Die Gesetze, die Homosexualität oder gleichgeschlechtliche sexuelle Handlungen in vielen afrikanischen Ländern verbieten, sind ein Erbe des Kolonialismus. Während die Kolonialmächte sich zurückgezogen und die afrikanischen Länder ihre Unabhängigkeit bekommen haben, sind diese Gesetze bestehen geblieben und gelten bis heute. Sie werden zum einen benutzt, um Personen zu verfolgen und um das zu rechtfertigen, aber auch direkt, um sie zu verhaften und dann auch zu verurteilen und ins Gefängnis zu stecken.
Warum sehen wir jetzt immer mehr Länder, die diese Gesetze gegen Homosexualität in Afrika verschärfen? Warum rückt dieses Thema jetzt so nach vorne?
Seit ein paar Jahren bekommen wir vermehrt Berichte, dass es Übergriffe gibt auf Homosexuelle oder so genannte LGBTI-Personen [Lesben, Schwule, Bisexuelle, Transgender und Intersexuelle, Anm. d.
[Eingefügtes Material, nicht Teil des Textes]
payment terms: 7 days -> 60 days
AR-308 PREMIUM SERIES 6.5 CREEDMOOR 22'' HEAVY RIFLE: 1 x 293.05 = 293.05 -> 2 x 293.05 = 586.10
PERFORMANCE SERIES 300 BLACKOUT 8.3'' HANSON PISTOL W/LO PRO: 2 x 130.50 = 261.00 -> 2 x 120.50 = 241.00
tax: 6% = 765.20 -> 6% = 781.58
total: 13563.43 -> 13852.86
Red.] und das hängt sicherlich damit zusammen, dass es auf der einen Seite auch eine größere Zivilgesellschaft gibt, die sich einsetzt für die Rechte von Homosexuellen. Auf der anderen Seite hängt das auch damit zusammen, dass es da ein Zusammenspiel gibt zwischen Politik, religiösen Führern und Medien, die alle gemeinsam zur Verfolgung von Homosexuellen aufrufen und diese kriminalisieren.
Aber man wundert sich, dass ein liberaler Staat wie Südafrika auch in Ihrem Bericht vorkommt.
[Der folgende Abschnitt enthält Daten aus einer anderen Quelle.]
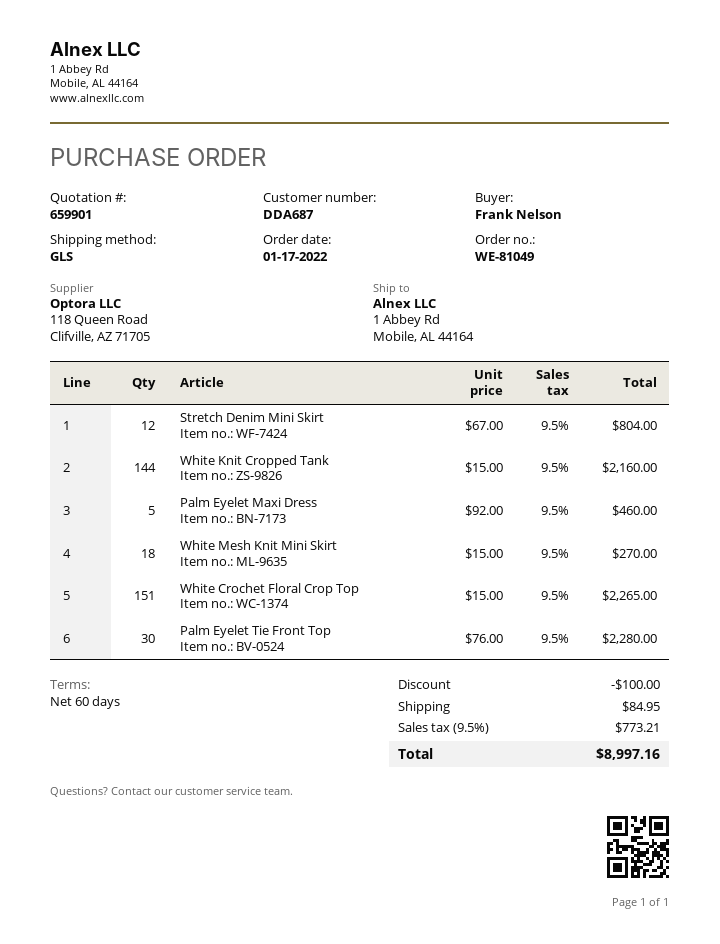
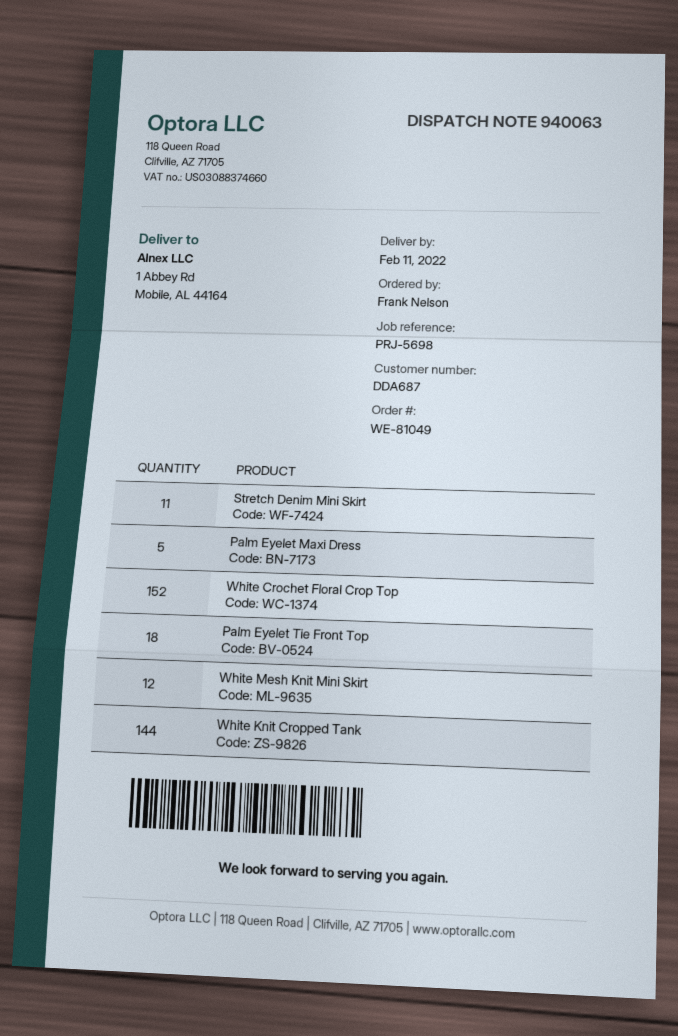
Stretch Denim Mini Skirt: 12 -> 11
White Mesh Knit Mini Skirt: 18 -> 12
White Crochet Floral Crop Top: 151 -> 152
Palm Eyelet Tie Front Top: 30 -> 18

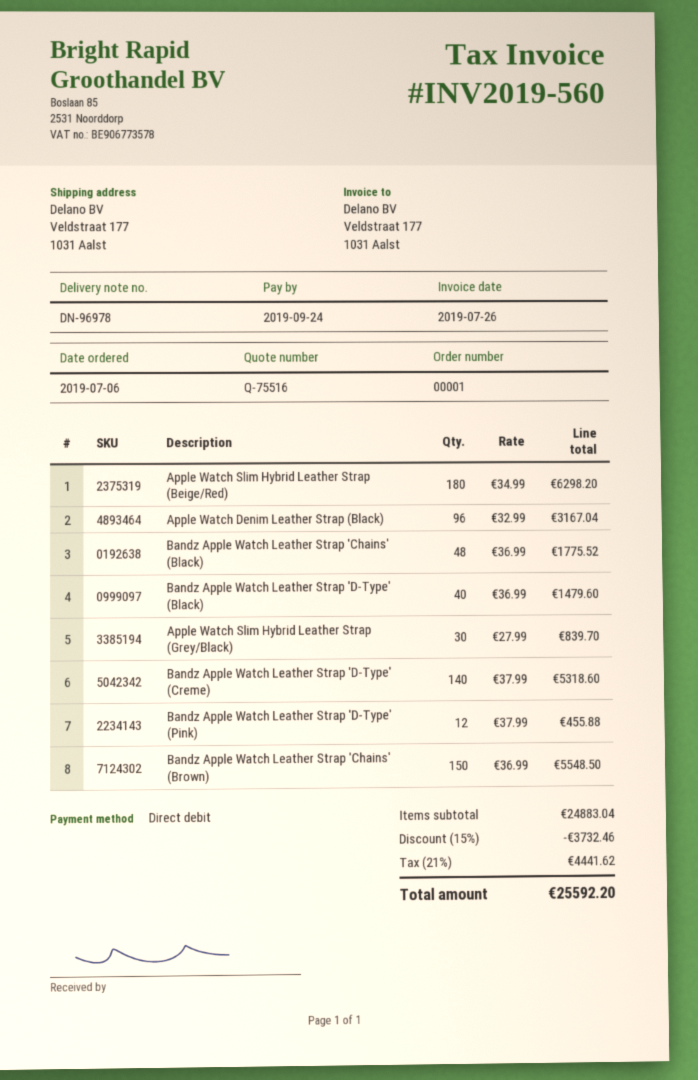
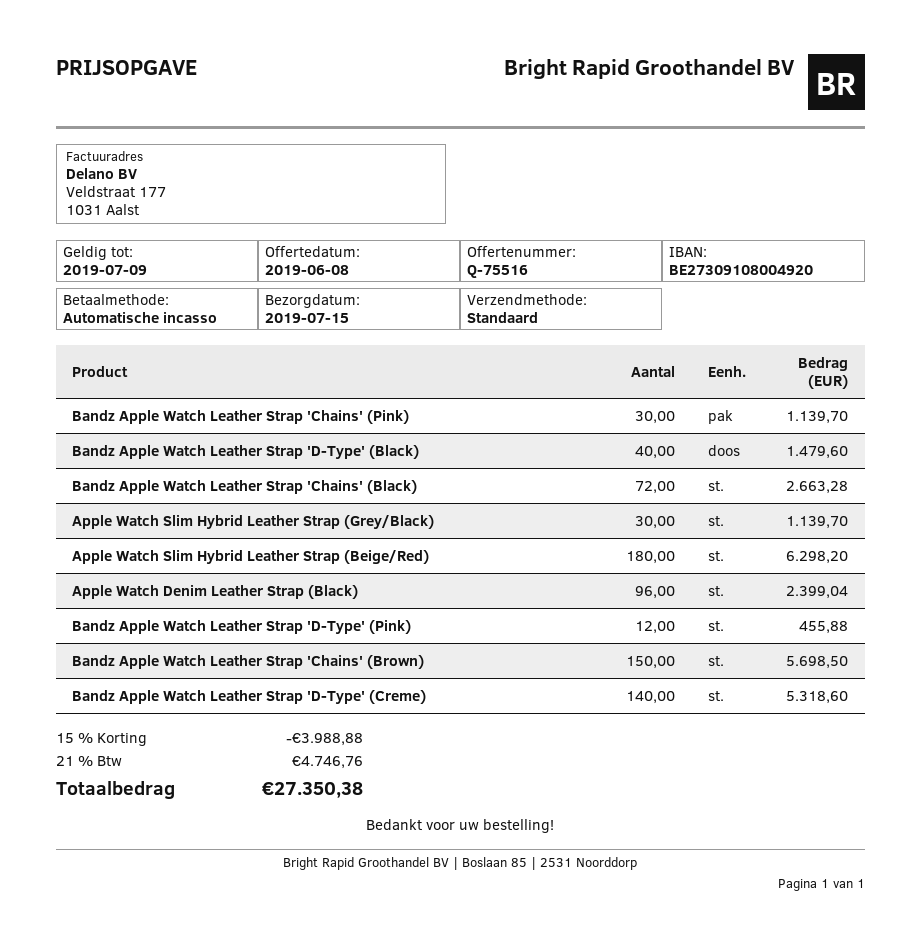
Apple Watch Denim Leather Strap (Black): 96 for 3167.04 -> 96 for 2399.04
Bandz Apple Watch Leather Strap 'Chains' (Black): 48 for 1775.52 -> 72 for 2663.28
Apple Watch Slim Hybrid Leather Strap (Grey/Black): 30 for 839.70 -> 30 for 1139.70
Bandz Apple Watch Leather Strap 'Chains' (Brown): 150 for 5548.50 -> 150 for 5698.50
Bandz Apple Watch Leather Strap 'Chains' (Pink): none -> 30 for 1139.70
discount: 15% = 3732.46 -> 15% = 3988.88
tax: 21% = 4441.62 -> 21% = 4746.76
total: 25592.20 -> 27350.38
Ja, Südafrika ist das fortschrittlichste Land, nicht nur Afrikas, sondern eigentlich auch auf der ganzen Welt in Bezug auf Homosexualität, weil sie als erste ja auch zum Beispiel die gleichgeschlechtliche Ehe eingeführt haben. Gleichwohl hat die südafrikanische Bevölkerung diesen Schritt, den dort die politische Führung vollzogen hat, nicht ganz mitgemacht. Es gibt eigentlich in kaum einem anderen afrikanischen Land so viele Übergriffe, die mitunter zum Tod führen, wie in Südafrika. Das hängt sicherlich zum Teil auch daran, dass es nicht genügend Aufklärung gibt und nicht genügend Bildung. Das sieht man in Südafrika daran, dass die Menschen, die besser gestellt sind, Homosexualität gegenüber aufgeschlossener sind als arme Bevölkerungsschichten. Da gibt es Umfragen.
Auch Kamerun haben Sie besonders hervorgehoben.
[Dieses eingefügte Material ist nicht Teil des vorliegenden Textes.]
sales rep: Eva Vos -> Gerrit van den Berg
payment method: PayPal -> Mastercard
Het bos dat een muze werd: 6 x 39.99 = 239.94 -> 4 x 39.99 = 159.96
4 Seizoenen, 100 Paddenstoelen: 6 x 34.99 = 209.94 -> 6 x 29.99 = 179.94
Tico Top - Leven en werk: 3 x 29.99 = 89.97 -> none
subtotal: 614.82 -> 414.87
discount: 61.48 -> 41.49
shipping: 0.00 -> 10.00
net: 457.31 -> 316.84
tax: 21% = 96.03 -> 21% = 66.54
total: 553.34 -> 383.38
Kamerun ist ein ganz schwieriges Terrain für Homosexuelle, ähnlich wie Uganda, da sich auch dort Medien, religiöse Führer und Politiker Hand in Hand gegenüber Homosexuellen diskriminierend äußern. Sie werden dort verfolgt, auch von der Justiz, also verhaftet von Sicherheitskräften, müssen dann mit Misshandlungen bis hin zu Folter rechnen, werden dann mitunter auch tatsächlich zu Freiheitsstrafen verurteilt. Es gibt auch immer wieder Übergriffe aus der Gesellschaft, auch von den eigenen Familien, von denen sie dann ausgeschlossen werden und sogar zur Anzeige gebracht werden.
Gibt es ein gutes Beispiel außer Südafrika in Afrika, wo die Lage positiver ist?
Mosambik und Botswana sind ganz gute Beispiele. Die haben in den vergangenen Jahren zumindest Diskriminierungen aufgrund von sexueller Orientierung verboten, wenngleich sie immer noch ein generelles Verbot von gleichgeschlechtlichen Beziehungen haben. Kapverde hat 2004 Homosexualität zugelassen und es gibt vermehrt Länder, in denen man sich an bestimmten Orten als homosexuelles Paar zeigen darf. Das trifft vor allen Dingen auf Kenia zu, wo es auch Verbote gibt, wo die Verbote aber nicht angewandt werden.
Ist es nicht ein Problem, dass, wenn ein Land solche Gesetze erlässt, wir wenig von Politikern in westlichen Ländern hören, die die Interessen der Homosexuellen dort verteidigen?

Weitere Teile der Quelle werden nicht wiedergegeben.